Having a spouse or a child is not the thing that makes a person a grown-up; putting other people’s needs ahead of your own is.
After I asked readers to describe their feelings about the holidays, many expressed frustration. They wrote of nosey relatives who grilled them about their romantic lives, of being relegated to air mattresses while married siblings received guest-room accommodations, and of wanting to vaporize during New Year’s Eve kisses.
But perhaps the largest source of grief was the simple understanding that a time that is supposed to bring joy so often brings pain instead.
The holidays can have a time-lapse quality. You frequently hang out with people you see only once a year or so—cousins, uncles, high-school pals, family friends. As the years tick by, you notice that some very obvious things in their lives start changing, as gradually your peers begin bringing home partners and later children. This can make a single, childfree person feel like her life hasn’t budged.
Many readers also said that the holidays often make them feel like kids, as they’re still defined primarily as sons or daughters, rather than husband or wives, fathers or mothers.
I experienced all of those complicated emotions for many years, and it was hard. But I gradually came to see that my life was moving forward, just not in a way that was apparent at a holiday dining table. A short story I’d published in a literary magazine was not going to command the same attention as a family friend’s new baby; my solo trip to Thailand wasn’t going to garner as much conversation as a family wedding.
At first this frustrated me, but then I realized it was OK. I’d be back to my regular life soon enough. More importantly, if I wanted to feel like an adult, trying to get people to praise and acknowledge me was exactly the wrong way to do it.
In other words, I realized that having a spouse or a child is not the thing that makes a person a grown-up; putting other people’s needs ahead of your own is. And that impulse has nothing to do with your relationship status or whether or not you’re the official host of the event. All you have to do is shift the attention from yourself to others. For example:
- Listening to your great-aunt brag about her grandchildren
- Asking your grandfather about his childhood
- Picking up people at the airport
- Taking people’s coats
- Making sure everyone has a drink
- Doing the dishes
- Making the mashed potatoes
- Complimenting your cousin’s engagement ring
Some of these things might sound harder than others, and many are probably things you already do. But for me, that simple shift—thinking more about other people’s good time than my own—was transformative. It took both the pressure and the self-loathing away, as it’s very difficult to feel bad about yourself when you’re being good to others.
I also realized that self-consciousness is a form of self-absorption, since most of my dining companions weren’t sitting around wondering why I was single. They were wondering when it would be OK to ask for seconds, what kind of pie we were having, and whether or not they should get on the road before the snow hit.
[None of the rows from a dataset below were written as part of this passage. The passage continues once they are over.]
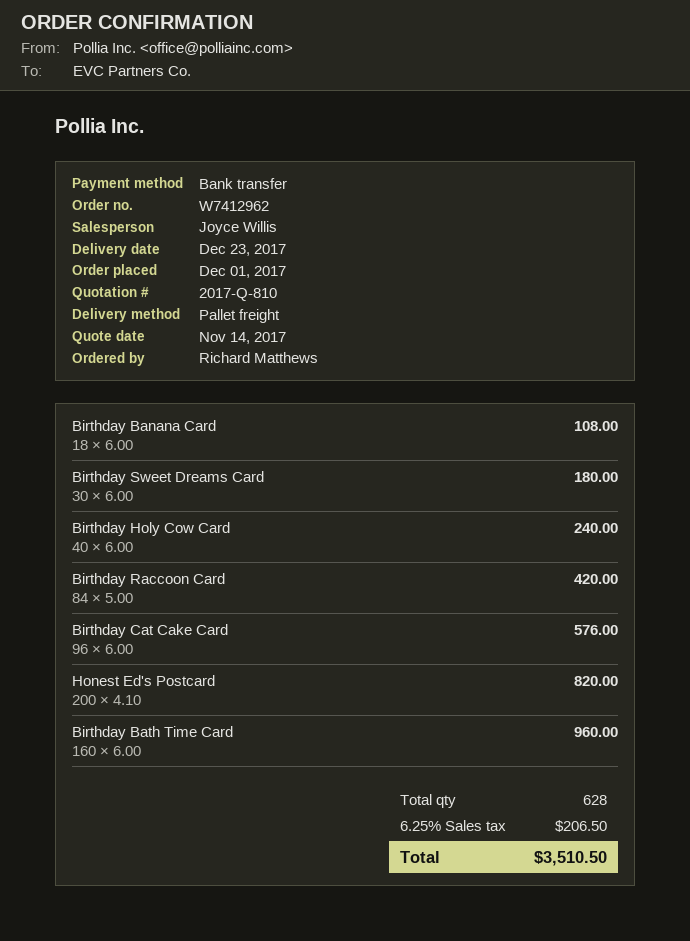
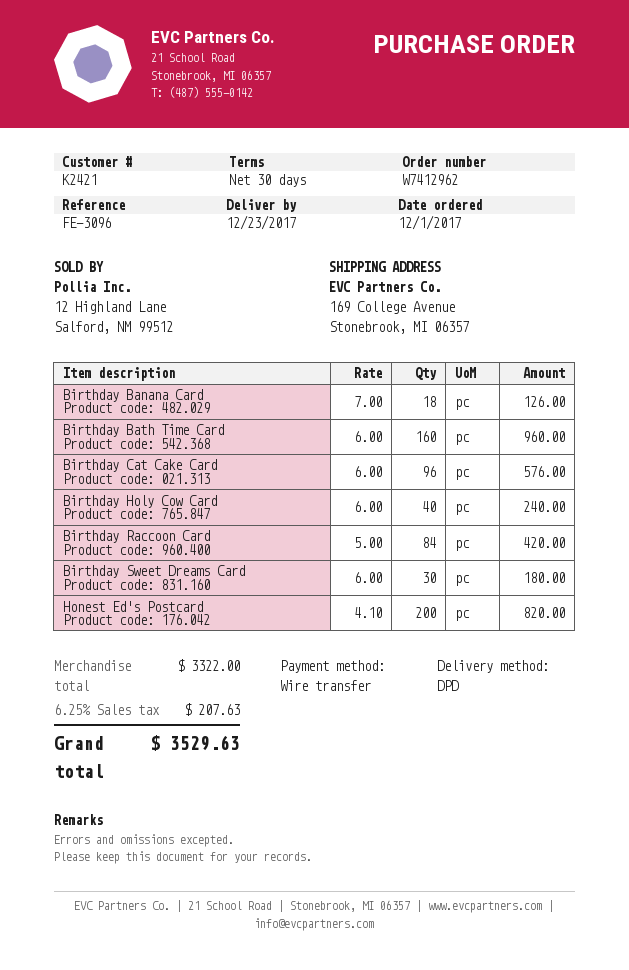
shipping method: pallet freight -> DPD
Birthday Banana Card: 18 x 6.00 = 108.00 -> 18 x 7.00 = 126.00
tax: 6.25% = 206.50 -> 6.25% = 207.63
total: 3510.50 -> 3529.63

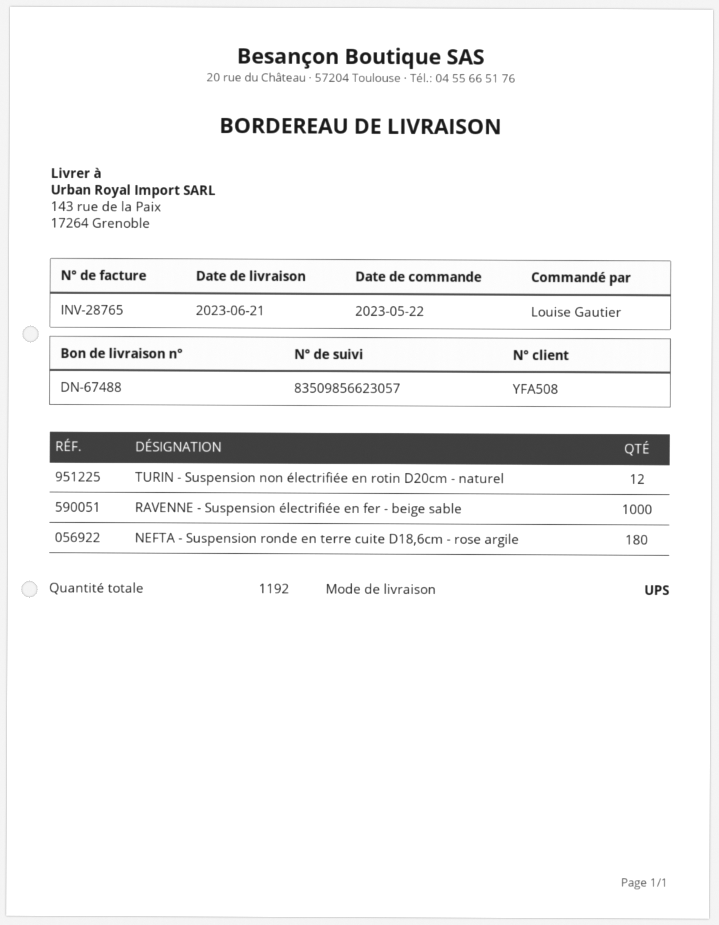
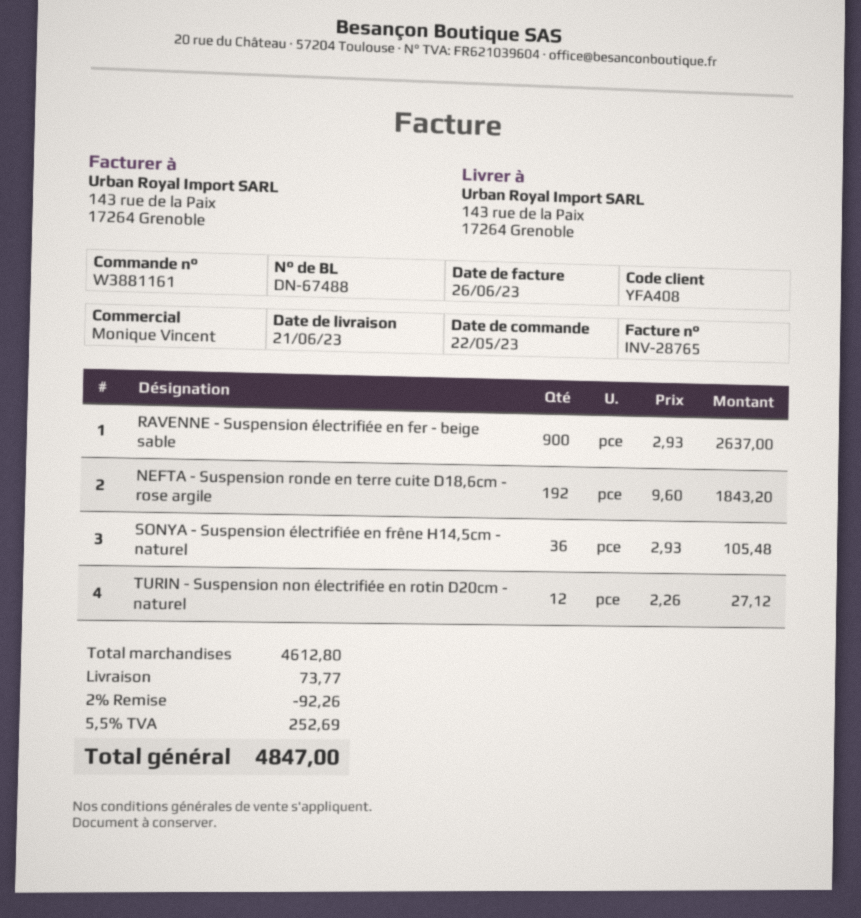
customer number: YFA508 -> YFA408
RAVENNE - Suspension électrifiée en fer - beige sable: 1000 -> 900
NEFTA - Suspension ronde en terre cuite D18,6cm - rose argile: 180 -> 192
SONYA - Suspension électrifiée en frêne H14,5cm - naturel: none -> 36

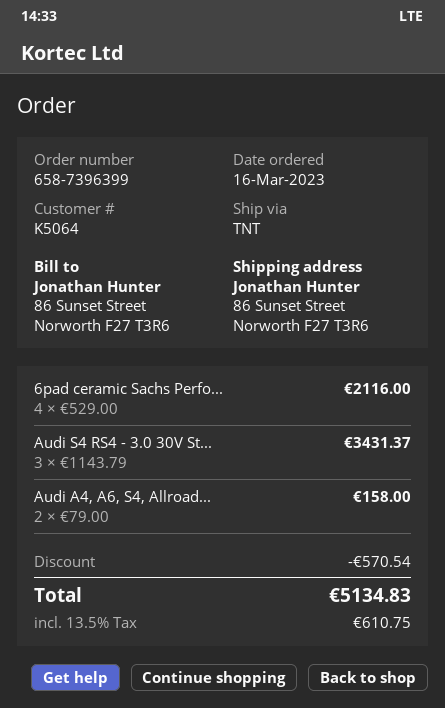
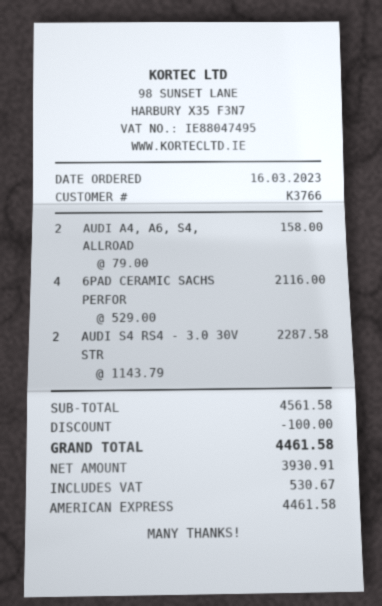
customer number: K5064 -> K3766
Audi S4 RS4 - 3.0 30V St...: 3 x 1143.79 = 3431.37 -> 2 x 1143.79 = 2287.58
discount: 570.54 -> 100.00
tax: 610.75 -> 530.67
total: 5134.83 -> 4461.58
I was lucky. I never dealt with obnoxious questions or people acting like I had a “disease,” as some readers have reported. If this is your situation, the challenge will probably be greater, but why not take it? The goal is not to change anyone else’s mind about you. The goal is to cultivate self-respect.
That’s not always easy, especially in a culture that is frequently very disrespectful to single people. But the principle behind it is quite simple: Think about the way a person you respect behaves, and then do that.